Is our data missing? Does that question sound familiar? Major thefts and misappropriations of computerized personal and financial information are making headlines nationwide. And legislators are opening their eyes to the problem in the wake of a 2002 California data security breach notification law.
Amid rising concern over the problem of identity loss, the policy behind data security breach notification laws is to give members of the public prompt notice that their personal information may have been misappropriated. Since the California law was enacted, many other states have recently adopted similar laws. HR departments and outsourcers should become accustomed to dealing with data confidentiality and security requirements under these state laws. Because the California law is the model that other states have followed in enacting data security breach notification requirements, several points should be noted with respect to that law.
The California law applies to any company that does business in California and that owns or licenses computerized data, which includes personal information. Under the law, personal information is defined as a combination of two categories of information: personal identifying information–that is, a persons first name or initial and last name combined with any item in a specific list of data elements, such as a social security number, drivers license or California identification card number, or a financial account number in combination with the account password, security code, or access code.
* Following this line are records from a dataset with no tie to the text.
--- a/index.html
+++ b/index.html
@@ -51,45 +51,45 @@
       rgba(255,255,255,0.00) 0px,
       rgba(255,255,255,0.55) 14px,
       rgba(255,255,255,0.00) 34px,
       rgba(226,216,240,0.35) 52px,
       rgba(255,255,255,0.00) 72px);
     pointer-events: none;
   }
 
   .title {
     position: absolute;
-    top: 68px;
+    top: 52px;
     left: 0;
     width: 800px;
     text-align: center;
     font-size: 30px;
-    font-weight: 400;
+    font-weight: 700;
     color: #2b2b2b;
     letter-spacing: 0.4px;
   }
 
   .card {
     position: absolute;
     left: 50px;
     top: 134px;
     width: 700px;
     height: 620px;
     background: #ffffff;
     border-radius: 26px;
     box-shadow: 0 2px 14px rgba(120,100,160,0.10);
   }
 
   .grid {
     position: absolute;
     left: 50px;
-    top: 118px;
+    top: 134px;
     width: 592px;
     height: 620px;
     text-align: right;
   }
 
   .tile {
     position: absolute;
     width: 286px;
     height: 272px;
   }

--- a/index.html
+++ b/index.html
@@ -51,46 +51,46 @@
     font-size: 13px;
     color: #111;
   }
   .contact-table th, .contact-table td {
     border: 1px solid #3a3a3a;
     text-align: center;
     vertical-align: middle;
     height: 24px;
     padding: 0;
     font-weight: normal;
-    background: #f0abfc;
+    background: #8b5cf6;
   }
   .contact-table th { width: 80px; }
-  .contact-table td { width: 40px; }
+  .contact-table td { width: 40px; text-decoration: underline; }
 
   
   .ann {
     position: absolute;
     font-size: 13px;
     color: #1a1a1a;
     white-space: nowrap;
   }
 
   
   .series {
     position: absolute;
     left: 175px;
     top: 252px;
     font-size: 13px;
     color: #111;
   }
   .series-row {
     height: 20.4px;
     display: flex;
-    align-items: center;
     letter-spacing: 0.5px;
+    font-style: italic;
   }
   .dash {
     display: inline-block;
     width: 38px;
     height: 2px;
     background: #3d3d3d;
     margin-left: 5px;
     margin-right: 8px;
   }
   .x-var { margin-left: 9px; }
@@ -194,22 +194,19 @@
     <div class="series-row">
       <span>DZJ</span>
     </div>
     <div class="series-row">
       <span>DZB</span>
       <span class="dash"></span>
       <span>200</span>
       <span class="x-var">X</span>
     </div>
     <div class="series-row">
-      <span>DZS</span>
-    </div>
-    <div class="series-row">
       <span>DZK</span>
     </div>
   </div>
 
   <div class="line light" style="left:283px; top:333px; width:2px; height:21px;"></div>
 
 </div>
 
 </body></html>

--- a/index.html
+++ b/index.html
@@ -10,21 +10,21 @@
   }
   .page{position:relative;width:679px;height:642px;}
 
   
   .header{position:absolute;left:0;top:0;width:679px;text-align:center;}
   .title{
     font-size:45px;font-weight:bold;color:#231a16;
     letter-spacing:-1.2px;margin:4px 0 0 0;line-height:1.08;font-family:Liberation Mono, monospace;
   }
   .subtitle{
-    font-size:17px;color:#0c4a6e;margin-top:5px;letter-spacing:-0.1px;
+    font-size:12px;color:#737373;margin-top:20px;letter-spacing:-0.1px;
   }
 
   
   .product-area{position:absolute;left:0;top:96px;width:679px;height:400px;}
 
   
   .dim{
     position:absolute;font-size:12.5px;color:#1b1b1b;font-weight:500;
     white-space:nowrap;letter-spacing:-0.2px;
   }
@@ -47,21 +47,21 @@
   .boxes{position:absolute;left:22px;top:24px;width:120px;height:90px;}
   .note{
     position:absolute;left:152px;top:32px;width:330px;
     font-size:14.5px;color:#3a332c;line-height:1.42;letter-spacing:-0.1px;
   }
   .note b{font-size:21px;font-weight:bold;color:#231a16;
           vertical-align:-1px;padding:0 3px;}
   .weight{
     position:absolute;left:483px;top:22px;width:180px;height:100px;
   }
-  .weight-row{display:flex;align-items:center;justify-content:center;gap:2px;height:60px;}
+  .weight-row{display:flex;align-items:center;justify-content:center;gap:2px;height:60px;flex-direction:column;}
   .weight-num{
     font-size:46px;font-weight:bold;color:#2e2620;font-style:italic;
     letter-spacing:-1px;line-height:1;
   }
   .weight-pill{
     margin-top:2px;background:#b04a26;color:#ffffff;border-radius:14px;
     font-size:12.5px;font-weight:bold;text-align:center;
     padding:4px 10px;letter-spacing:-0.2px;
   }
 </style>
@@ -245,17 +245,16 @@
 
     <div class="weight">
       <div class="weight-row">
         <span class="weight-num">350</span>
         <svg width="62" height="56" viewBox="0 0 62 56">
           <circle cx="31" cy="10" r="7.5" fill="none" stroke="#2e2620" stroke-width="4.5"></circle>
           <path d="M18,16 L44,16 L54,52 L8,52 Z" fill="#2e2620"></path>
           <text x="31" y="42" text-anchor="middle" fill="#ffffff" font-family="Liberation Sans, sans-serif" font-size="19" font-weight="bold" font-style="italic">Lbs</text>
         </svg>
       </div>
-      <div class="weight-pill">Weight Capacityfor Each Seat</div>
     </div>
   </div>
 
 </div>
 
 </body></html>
To constitute personal information, the security breach must involve both
identifying information and one of the specified data elements but does not include publicly available information that is lawfully made accessible to the general public from government records. When discussing data security, there are two important concepts to keep in mind:
- Encryption–The notification requirements of the California law do not apply if either the personal identifying information or the data elements are in encrypted form.
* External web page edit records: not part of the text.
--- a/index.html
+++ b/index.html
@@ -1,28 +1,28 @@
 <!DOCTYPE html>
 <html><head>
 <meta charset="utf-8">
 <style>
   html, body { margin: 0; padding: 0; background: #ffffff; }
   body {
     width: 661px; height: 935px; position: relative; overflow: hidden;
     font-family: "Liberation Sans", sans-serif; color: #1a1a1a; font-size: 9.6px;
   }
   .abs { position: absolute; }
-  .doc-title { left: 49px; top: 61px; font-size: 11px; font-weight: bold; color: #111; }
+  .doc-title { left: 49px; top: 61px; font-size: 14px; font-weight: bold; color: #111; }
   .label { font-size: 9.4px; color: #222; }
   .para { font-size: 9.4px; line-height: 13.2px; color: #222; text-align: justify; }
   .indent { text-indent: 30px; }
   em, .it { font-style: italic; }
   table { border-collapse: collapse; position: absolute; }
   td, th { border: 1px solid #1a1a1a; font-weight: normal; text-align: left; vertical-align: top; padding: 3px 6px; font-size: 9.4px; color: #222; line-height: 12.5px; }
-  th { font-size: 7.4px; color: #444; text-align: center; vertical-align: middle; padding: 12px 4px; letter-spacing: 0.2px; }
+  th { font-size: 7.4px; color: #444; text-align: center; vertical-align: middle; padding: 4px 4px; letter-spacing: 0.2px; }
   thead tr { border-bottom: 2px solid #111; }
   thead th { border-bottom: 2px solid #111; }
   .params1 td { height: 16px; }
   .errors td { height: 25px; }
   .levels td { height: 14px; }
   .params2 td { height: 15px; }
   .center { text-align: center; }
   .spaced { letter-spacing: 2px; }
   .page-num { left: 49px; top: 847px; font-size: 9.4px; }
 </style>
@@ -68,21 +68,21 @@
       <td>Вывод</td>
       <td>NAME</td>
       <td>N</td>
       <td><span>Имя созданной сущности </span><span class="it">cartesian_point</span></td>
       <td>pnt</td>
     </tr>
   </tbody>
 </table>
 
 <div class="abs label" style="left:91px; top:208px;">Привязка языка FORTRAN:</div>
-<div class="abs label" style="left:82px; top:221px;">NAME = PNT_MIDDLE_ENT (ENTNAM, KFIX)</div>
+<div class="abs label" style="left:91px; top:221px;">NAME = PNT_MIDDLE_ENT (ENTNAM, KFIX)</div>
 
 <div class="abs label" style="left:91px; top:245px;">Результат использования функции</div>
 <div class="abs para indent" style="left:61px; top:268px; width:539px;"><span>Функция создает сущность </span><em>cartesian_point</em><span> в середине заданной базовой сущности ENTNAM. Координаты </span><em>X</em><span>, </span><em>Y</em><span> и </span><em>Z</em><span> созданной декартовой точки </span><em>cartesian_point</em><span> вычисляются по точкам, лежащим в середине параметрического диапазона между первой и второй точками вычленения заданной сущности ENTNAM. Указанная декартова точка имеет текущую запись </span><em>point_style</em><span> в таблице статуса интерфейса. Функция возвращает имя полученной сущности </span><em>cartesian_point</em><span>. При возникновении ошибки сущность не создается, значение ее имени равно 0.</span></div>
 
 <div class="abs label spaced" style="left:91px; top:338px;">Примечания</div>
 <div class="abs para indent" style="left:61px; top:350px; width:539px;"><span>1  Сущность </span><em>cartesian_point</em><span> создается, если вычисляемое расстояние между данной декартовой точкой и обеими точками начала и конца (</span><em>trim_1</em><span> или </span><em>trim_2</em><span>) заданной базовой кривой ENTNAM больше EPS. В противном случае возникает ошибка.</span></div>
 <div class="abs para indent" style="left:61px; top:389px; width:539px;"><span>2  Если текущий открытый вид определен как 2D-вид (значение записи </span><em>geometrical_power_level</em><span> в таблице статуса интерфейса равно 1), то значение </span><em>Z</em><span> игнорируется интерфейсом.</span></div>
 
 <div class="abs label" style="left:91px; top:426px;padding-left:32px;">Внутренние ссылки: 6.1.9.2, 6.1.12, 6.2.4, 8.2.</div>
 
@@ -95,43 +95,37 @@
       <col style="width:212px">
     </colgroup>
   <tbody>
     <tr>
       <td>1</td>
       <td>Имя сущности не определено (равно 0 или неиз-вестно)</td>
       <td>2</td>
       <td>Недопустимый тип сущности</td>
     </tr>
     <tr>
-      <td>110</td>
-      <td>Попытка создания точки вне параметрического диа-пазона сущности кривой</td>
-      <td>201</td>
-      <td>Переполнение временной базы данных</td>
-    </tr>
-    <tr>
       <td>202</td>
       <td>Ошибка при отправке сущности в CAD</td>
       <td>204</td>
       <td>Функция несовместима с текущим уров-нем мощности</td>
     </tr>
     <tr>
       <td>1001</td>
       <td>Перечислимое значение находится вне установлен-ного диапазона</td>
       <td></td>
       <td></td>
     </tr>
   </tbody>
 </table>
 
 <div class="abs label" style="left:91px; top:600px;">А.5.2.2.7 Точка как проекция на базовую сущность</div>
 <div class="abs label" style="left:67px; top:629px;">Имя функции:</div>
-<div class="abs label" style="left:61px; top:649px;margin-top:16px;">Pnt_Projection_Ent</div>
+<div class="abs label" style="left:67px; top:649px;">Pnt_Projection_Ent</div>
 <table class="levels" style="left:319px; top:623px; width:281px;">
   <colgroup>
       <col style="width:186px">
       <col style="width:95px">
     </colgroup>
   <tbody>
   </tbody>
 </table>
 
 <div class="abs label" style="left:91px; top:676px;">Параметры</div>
- What Constitutes a Breach–The term breach of the security of the system is defined as unauthorized acquisition of computerized data that compromises the security, confidentiality, or integrity of personal information maintained by the person or business.
Who must be notified, and how?
The California law requires reasonably expedient notification to individuals whose unencrypted personal
information was, or is reasonably believed to have been, acquired by an unauthorized person. Notice may be written or electronic. There is a provision for so-called substitute notice if the cost of notifying individual consumers would exceed $250,000, or if the number of consumers to be notified exceeds 500,000. Substitute notice consists of all of the following efforts: e-mail notice to those consumers for whom the company has an e-mail address, conspicuous posting on the companys Web site, and notification to statewide media. If a security breach takes place while the information is in the hands of a third-party (such as a company to whom data processing has been outsourced), that party must promptly notify the owner of the information of the breach.
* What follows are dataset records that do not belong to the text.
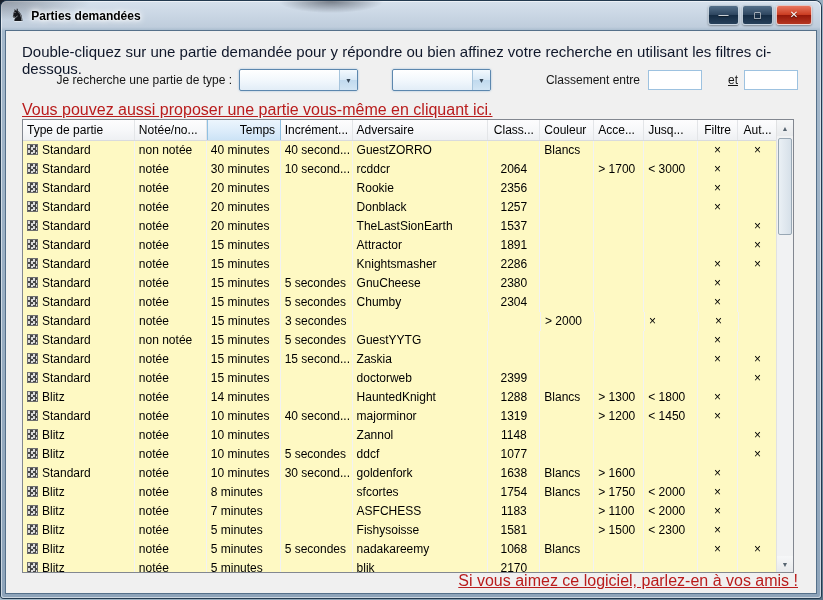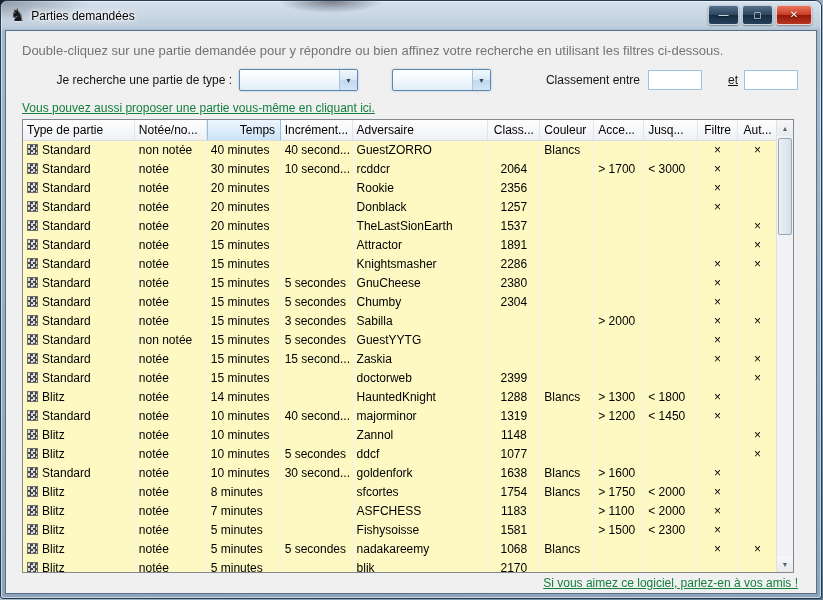--- a/index.html
+++ b/index.html
@@ -13,54 +13,54 @@
     border-radius:6px 6px 3px 3px;
     background:linear-gradient(180deg,#d6e1ed 0%,#bfcddc 26px,#a4b8cb 30px,#8ea4ba 100%);
     box-shadow:0 0 0 1px #233a50, inset 0 0 0 1px rgba(255,255,255,.55);}
   .titlebar{position:absolute;top:0;left:0;right:0;height:29px;display:flex;align-items:center;
     padding:0 9px;box-sizing:border-box;border-radius:6px 6px 0 0;
     background:
       radial-gradient(ellipse 70px 16px at 330px 0px, rgba(18,22,32,.5), transparent 75%),
       radial-gradient(ellipse 120px 26px at 0px 0px, rgba(18,22,32,.35), transparent 75%);}
   .app-icon{font-size:17px;line-height:1;margin-right:6px;color:#16181c;
     text-shadow:0 1px 1px rgba(255,255,255,.5);}
-  .title-text{font-size:12px;color:#000;text-shadow:0 0 3px #fff,0 0 6px #fff,0 0 8px #fff;}
+  .title-text{font-size:12px;color:#000;text-shadow:0 0 3px #fff,0 0 6px #fff,0 0 8px #fff;font-weight:bold;}
   .win-buttons{position:absolute;top:4px;right:9px;display:flex;gap:3px;}
   .win-btn{width:29px;height:18px;border-radius:3px;display:flex;align-items:center;justify-content:center;
     font-size:10px;line-height:1;color:#fff;cursor:pointer;
     border:1px solid rgba(240,248,255,.75);
     background:linear-gradient(#55708a,#2e4660 48%,#152c44 52%,#27405a);
     box-shadow:0 1px 2px rgba(0,0,0,.35);text-shadow:0 1px 1px rgba(0,0,0,.6);}
   .win-btn.close{width:34px;
     background:linear-gradient(#e8765f,#cb3d22 48%,#97180a 52%,#b53620);}
   .glyph-max{font-size:9px;}
   .client{position:absolute;left:4px;right:4px;top:29px;bottom:4px;
     background:#f0f0f0;border:1px solid #55708a;}
-  .intro{position:absolute;left:16px;top:12px;font-size:13px;color:#737373;}
+  .intro{position:absolute;left:16px;top:12px;font-size:15px;color:#0f172a;}
   .filter-row{position:absolute;left:0;right:0;top:38px;height:24px;}
   .lbl{position:absolute;font-size:12px;color:#151515;line-height:22px;}
   .lbl-type{left:0;width:226px;text-align:right;}
   .lbl-classement{left:440px;width:194px;text-align:right;}
   .lbl-et{left:722px;text-decoration:underline;}
   .combo{position:absolute;top:0;height:22px;box-sizing:border-box;cursor:pointer;
     border:1px solid #5c87ae;border-radius:2px;display:flex;align-items:center;
     background:linear-gradient(#ffffff,#f1f7fc 55%,#e2edf7);
     box-shadow:0 0 2px rgba(90,150,200,.6);}
   .combo-type{left:233px;width:119px;}
   .combo-time{left:386px;width:99px;}
   .combo .val{padding:0 6px;font-size:12px;flex:1;white-space:nowrap;overflow:hidden;}
   .combo .arrow{width:17px;height:100%;display:flex;align-items:center;justify-content:center;
     font-size:7px;color:#36485a;border-left:1px solid #a6c4dc;border-radius:0 1px 1px 0;
     background:linear-gradient(#f3f9fe,#d9e9f6 48%,#c1daee 52%,#d2e5f4);}
   .rating-input{position:absolute;top:1px;height:20px;width:54px;box-sizing:border-box;
     border:1px solid #9dc2e0;background:#fff;font-size:12px;padding:0 4px;
     font-family:"Liberation Sans",sans-serif;}
   .input-min{left:642px;}
   .input-max{left:738px;}
-  .link{color:#15803d;text-decoration:underline;font-size:12px;cursor:pointer;}
+  .link{color:#b91c1c;text-decoration:underline;font-size:16px;cursor:pointer;}
   .propose-link{position:absolute;left:16px;top:70px;}
   .footer-link{position:absolute;right:18px;bottom:3px;}
   .table{position:absolute;left:16px;top:88px;width:772px;height:454px;box-sizing:border-box;
     background:#fef9c3;border:1px solid #828790;}
   .thead{position:absolute;top:0;left:0;right:16px;height:21px;display:flex;box-sizing:border-box;
     background:linear-gradient(#fdfdfe,#f6f7f9 55%,#eef0f3);border-bottom:1px solid #d9dbde;}
   .thead .cell{font-size:12px;line-height:20px;padding:0 4px;box-sizing:border-box;
     border-right:1px solid #e3e5e8;white-space:nowrap;overflow:hidden;color:#000;cursor:pointer;}
   .thead .cell.sorted{background:linear-gradient(#ecf5fd,#dcecfa 55%,#cce3f6);
     border-left:1px solid #90c0e2;border-right:1px solid #90c0e2;padding-left:32px;}
@@ -268,21 +268,20 @@
               <div class="cell"></div>
               <div class="cell"></div>
               <div class="cell">×</div>
               <div class="cell"></div>
             </div>
             <div class="trow">
               <div class="cell"><span class="board-icon"></span><span>Standard</span></div>
               <div class="cell">notée</div>
               <div class="cell">15 minutes</div>
               <div class="cell">3 secondes</div>
-              <div class="cell">Sabilla</div>
               <div class="cell"></div>
               <div class="cell"></div>
               <div class="cell">&gt; 2000</div>
               <div class="cell"></div>
               <div class="cell">×</div>
               <div class="cell">×</div>
             </div>
             <div class="trow">
               <div class="cell"><span class="board-icon"></span><span>Standard</span></div>
               <div class="cell">non notée</div>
Enactments in other states and, potentially, by Congress
As of August 2005, at least 17 other states have enacted data breach security notification laws similar to that in California. Although many of those states followed the California model without any essential changes, it is important to be aware that there are a few state enactments with significant differences from the California law. In particular, companies with multistate operations, or that maintain databases which are likely to contain information about consumers in more than one state, should scrutinize these individual enactments to determine applicability and requirements specific to those states. Some of the differences in the laws enacted by these individual states include adding to the list of specific data elements that may comprise personal information and exempting certain technical breaches of security from the notification requirement. Congress is considering bills that would impose a national standard for notification of security breaches that involve consumer data.